Bearing Labyrinth Seals (Chapter 79)
Bearing compartments for bearings No. 1, 2, and 3 are sealed to prevent oil migration into the gas path using air, or labyrinth-type, seals. Each air seal consists of two separate parts, one stationary and one rotating (compressor rotor or power turbine shaft). One part incorporates machined knife-edged grooves. A small clearance is maintained between the stationary and rotating components to create a high velocity, turbulent compressor bleed-air flow that pushes the oil toward the center of the bearing cavity effectively containing the lubrication oil within the seal cavity. On the No. 3 bearing, there is one seal assembly on the rear side of the bearing cavity. On the No. 2 bearing, there is one seal assembly on the front side and two seals on the rear side of the bearing cavity. On the No. 1 bearing, there is only one seal and it is on the forward side of the cavity. The compressor P2.5 is used to seal the No. 1 bearing and P3 air is used for the No. 2 and 3 bearings. There is no mechanical contact between the stationary and rotating components.
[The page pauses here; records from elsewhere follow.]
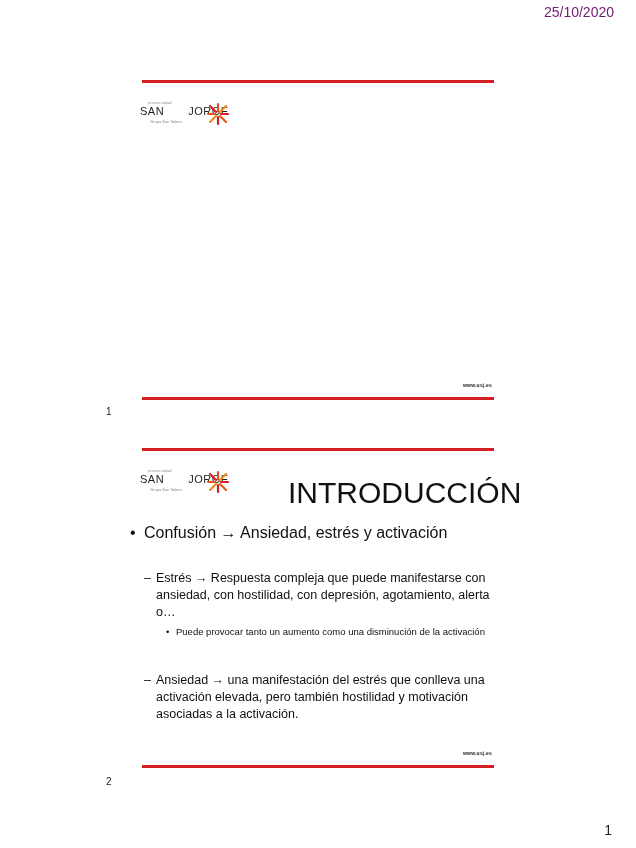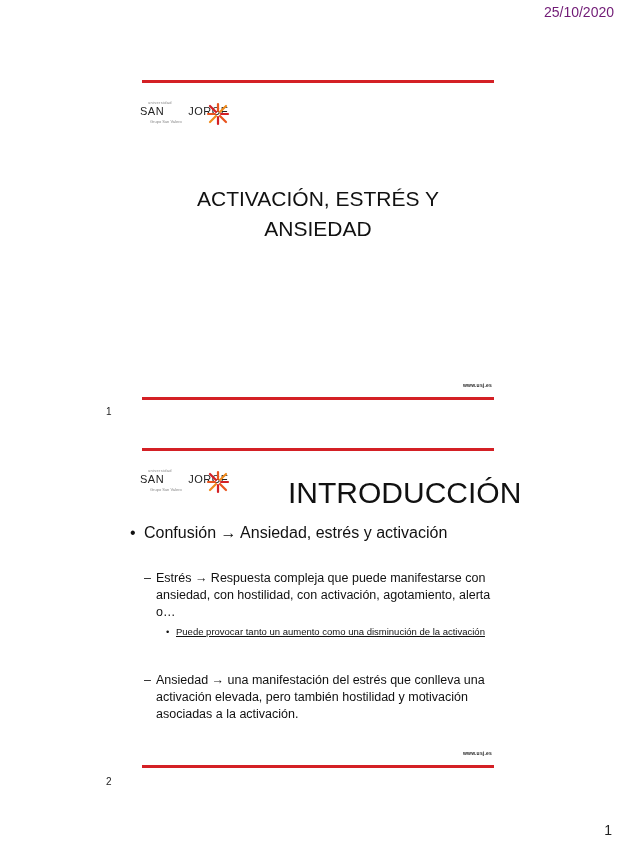--- a/index.html
+++ b/index.html
@@ -29,21 +29,21 @@
   }
   .title2 { position: absolute; left: 146px; top: 28px; font-size: 30px; color: #111; }
   .content { position: absolute; left: -12px; top: 76px; width: 370px; font-size: 13px; }
   .b1 { position: absolute; left: 0; top: 0; font-size: 16px; }
   .b1 .dot { display: inline-block; width: 14px; }
   .b2 { position: absolute; left: 14px; width: 350px; line-height: 17px; font-size: 12.5px; }
   .b2 .dash { position: absolute; left: 0; top: 0; }
   .b2 .txt { display: block; padding-left: 12px; }
   .b3 { position: absolute; left: 36px; width: 330px; font-size: 9.5px; line-height: 15px; }
   .b3 .dot { position: absolute; left: 0; top: 0; }
-  .b3 .txt { display: block; padding-left: 10px; text-decoration: underline; }
+  .b3 .txt { display: block; padding-left: 10px; }
 </style>
 </head>
 <body>
 
 <div class="date">25/10/2020</div>
 
 <div class="slide slide-1">
   <div class="redline top"></div>
   <div class="logo">
     <span class="small-top">universidad</span>
@@ -54,24 +54,20 @@
         <line x1="12" y1="9" x2="12" y2="2" stroke="#e8541e"></line>
         <line x1="14" y1="10" x2="20" y2="4" stroke="#f08a1c"></line>
         <line x1="15" y1="12" x2="22" y2="12" stroke="#d42025"></line>
         <line x1="14" y1="14" x2="20" y2="20" stroke="#e8541e"></line>
         <line x1="12" y1="15" x2="12" y2="22" stroke="#d42025"></line>
         <line x1="10" y1="14" x2="4" y2="20" stroke="#f08a1c"></line>
         <line x1="9" y1="12" x2="2" y2="12" stroke="#e8541e"></line>
         <line x1="10" y1="10" x2="4" y2="4" stroke="#d42025"></line>
       </g>
     </svg>
-  </div>
-  <div class="title1">
-    <div>ACTIVACIÓN, ESTRÉS Y</div>
-    <div>ANSIEDAD</div>
   </div>
   <div class="www" style="bottom:12px">www.usj.es</div>
   <div class="redline bottom"></div>
   <div class="slide-label" style="top:326px">1</div>
 </div>
 
 <div class="slide slide-2">
   <div class="redline top"></div>
   <div class="logo">
     <span class="small-top">universidad</span>
@@ -91,21 +87,21 @@
     </svg>
   </div>
   <div class="title2">INTRODUCCIÓN</div>
 
   <div class="content">
     <div class="b1">
       <span class="dot">•</span><span>Confusión → Ansiedad, estrés y activación</span>
     </div>
     <div class="b2" style="top:46px">
       <span class="dash">–</span>
-      <span class="txt">Estrés → Respuesta compleja que puede manifestarse con ansiedad, con hostilidad, con activación, agotamiento, alerta o…</span>
+      <span class="txt">Estrés → Respuesta compleja que puede manifestarse con ansiedad, con hostilidad, con depresión, agotamiento, alerta o…</span>
     </div>
     <div class="b3" style="top:100px">
       <span class="dot">•</span>
       <span class="txt">Puede provocar tanto un aumento como una disminución de la activación</span>
     </div>
     <div class="b2" style="top:148px">
       <span class="dash">–</span>
       <span class="txt">Ansiedad → una manifestación del estrés que conlleva una activación elevada, pero también hostilidad y motivación asociadas a la activación.</span>
     </div>
   </div>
Labyrinth Seal Malfunctions
Certain conditions can affect the performance of
the labyrinth seals (Figure 72-13). They include, but are not
limited to:
• Lack of airflow through the labyrinth seal.
• Wear on the stator knife edges due to rotor imbalance or bearing distress.
• Oil coking
in the grooves
between the knife edges, diminishing air turbulence across the seal which can lead to oil migration into the gas path.
• Flooding of
bearing cavity due to mal- function in
the oil scavenge system.
Identifying a suspect labyrinth seal can be accomplished by observing the following
symptoms:
SYMPTOM CAUSE
Compressor contamination,
oil smell in cabin,
oily bleed valve exhaust..................No. 1 bearing
Oil smell in cabin............................No. 2 bearing (rear)
Coking around No. 2 bearing and compressor turbine area, possible smoke on start and shutdown.........................................No. 2 bearing (front)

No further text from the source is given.